For this assignment, we are tasked with ‘tidying’ the example data. First I reproduced the data into a csv file which we load into an R dataframe.
library(tidyr)
library(dplyr)
df <-read.csv("https://raw.githubusercontent.com/jreznyc/DATA607/master/HW/HW%205/flights.csv")
head(df)
## airline arr_status Los.Angeles Phoenix San.Diego San.Francisco Seattle
## 1 ALASKA on time 497 221 212 503 1841
## 2 ALASKA delayed 62 12 20 102 305
## 3 AM WEST on time 694 4840 383 320 201
## 4 AM WEST delayed 117 415 65 129 61
The first transformation will be to gather the variable columns into one column named “city”

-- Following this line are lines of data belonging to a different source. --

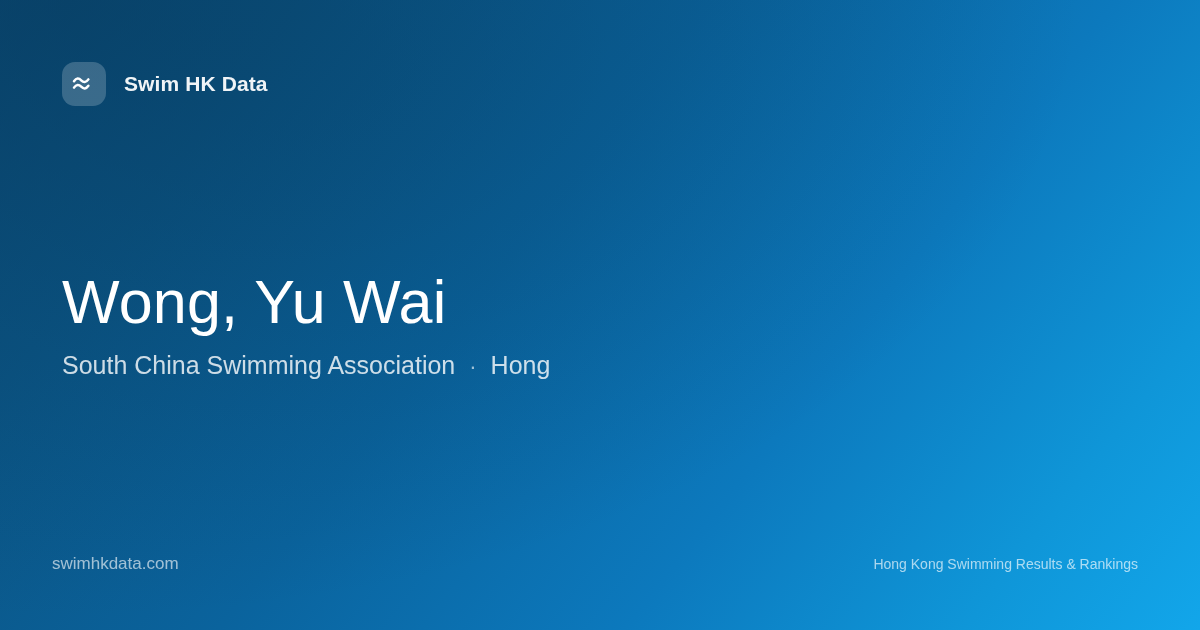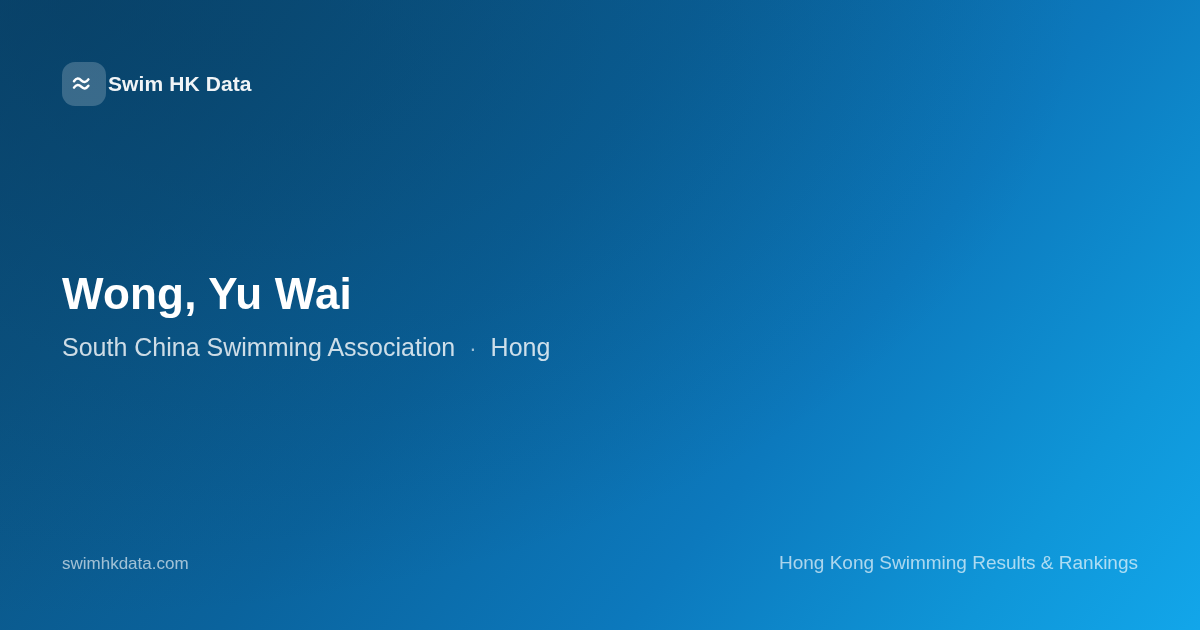--- a/index.html
+++ b/index.html
@@ -47,7 +47,7 @@
     top: 62px;
     display: flex;
     align-items: center;
-    gap: 2px;
+    gap: 18px;
   }
   .brand-tile {
     width: 44px;

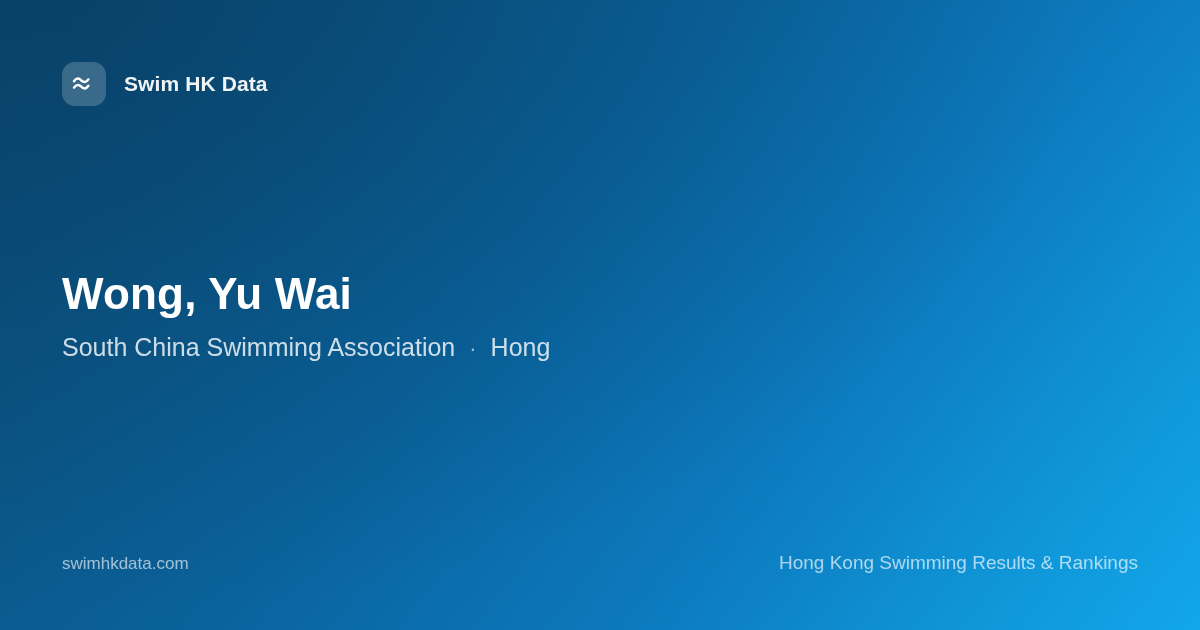--- a/index.html
+++ b/index.html
@@ -78,8 +78,8 @@
     width: 1010px;
   }
   .athlete-name {
-    font-size: 44px;
-    font-weight: bold;
+    font-size: 61px;
+    font-weight: normal;
     line-height: 1.08;
     letter-spacing: 0.2px;
     color: #ffffff;

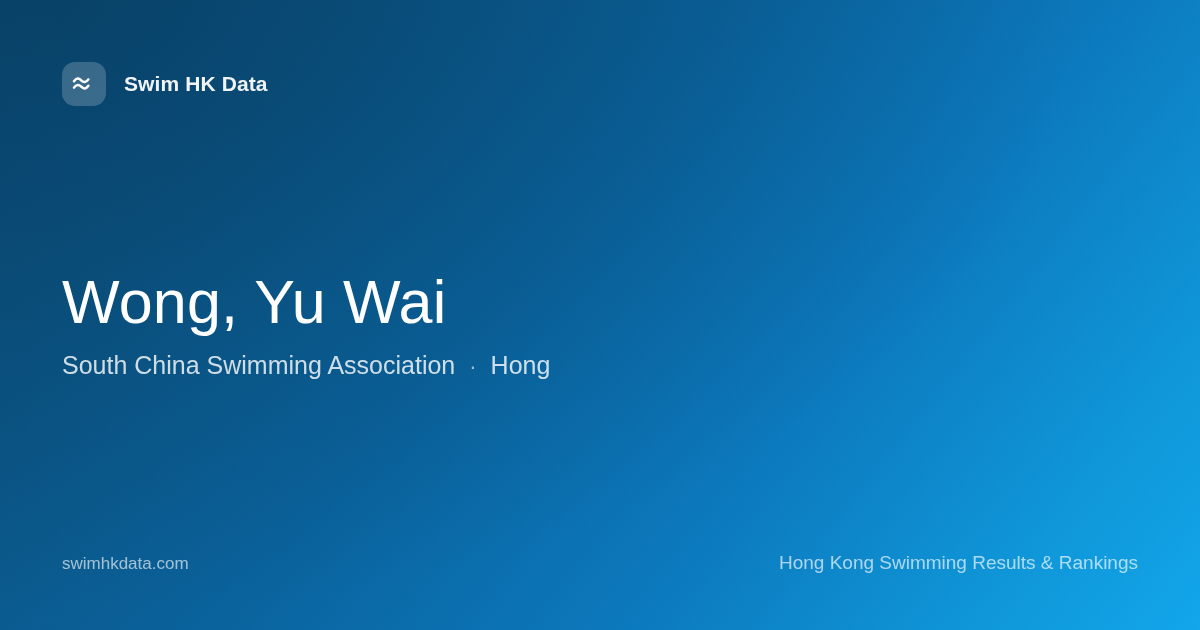--- a/index.html
+++ b/index.html
@@ -105,7 +105,7 @@
   
   .footer {
     position: absolute;
-    left: 62px;
+    left: 52px;
     right: 62px;
     bottom: 56px;
     display: flex;

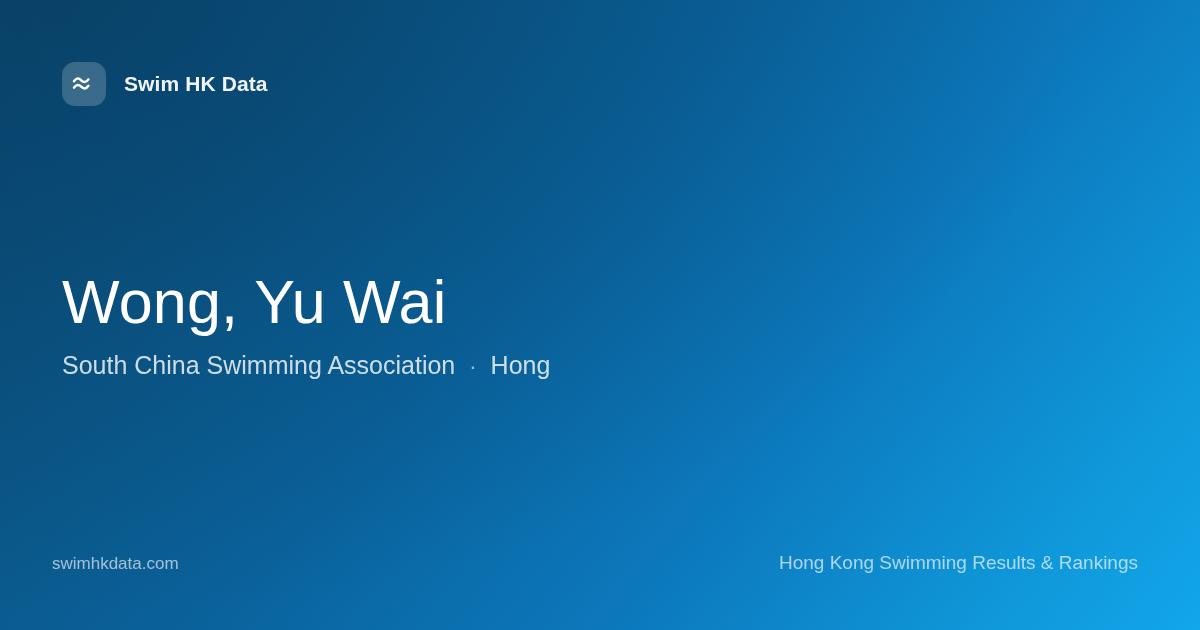--- a/index.html
+++ b/index.html
@@ -118,7 +118,7 @@
     white-space: nowrap;
   }
   .footer-right {
-    font-size: 19px;
+    font-size: 14px;
     color: rgba(255, 255, 255, 0.66);
     white-space: nowrap;
   }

df2 <- gather(df,"city","count",3:7)
head(df2)
## airline arr_status city count
## 1 ALASKA on time Los.Angeles 497
## 2 ALASKA delayed Los.Angeles 62
## 3 AM WEST on time Los.Angeles 694
## 4 AM WEST delayed Los.Angeles 117
## 5 ALASKA on time Phoenix 221
## 6 ALASKA delayed Phoenix 12
Next, we’ll spread the arrival status column, contains on time and delayed counts across two rows for each city and airline. We’ll spread this out into two columns, one for delayed values and the other for on time values.
df3 <- spread(df2, arr_status, count)
head(df3)
## airline city delayed on time
## 1 ALASKA Los.Angeles 62 497
## 2 ALASKA Phoenix 12 221
## 3 ALASKA San.Diego 20 212
## 4 ALASKA San.Francisco 102 503
## 5 ALASKA Seattle 305 1841
## 6 AM WEST Los.Angeles 117 694
Now we have a tidy dataframe where each row corresponds to a combination of airline and city. This facilitates further analysis. Now we can easily compare the arrival times for both airlines. Before we do that, it’s worth mentioning that the above operations can be done on one line using pipes. Below is an example of the same transformations performed in one line, then we will count on-time arrivals and delays for both airlines.
df4 <- df %>% gather("city","count",3:7) %>% spread(arr_status, count)
head(df4)
## airline city delayed on time
## 1 ALASKA Los.Angeles 62 497
## 2 ALASKA Phoenix 12 221
## 3 ALASKA San.Diego 20 212
## 4 ALASKA San.Francisco 102 503
## 5 ALASKA Seattle 305 1841
## 6 AM WEST Los.Angeles 117 694
df4 %>% group_by(airline) %>% summarise(delays=sum(delayed), on_time=sum(`on time`))
## # A tibble: 2 x 3
## airline delays on_time
## <fct> <int> <int>
## 1 ALASKA 501 3274
## 2 AM WEST 787 6438
The counts don’t provide a clear picture to compare the relative performance of both airlines, so let’s look at the number of delays in proportion to total flights for each airline.
df4 %>% group_by(airline) %>% summarise(delays_percent=round(sum(delayed)/sum(delayed,`on time`)*100,2))
## # A tibble: 2 x 2
## airline delays_percent
## <fct> <dbl>
## 1 ALASKA 13.3
## 2 AM WEST 10.9
Now we can see that Alaska Airlines has a higher percentage of delays than AM West.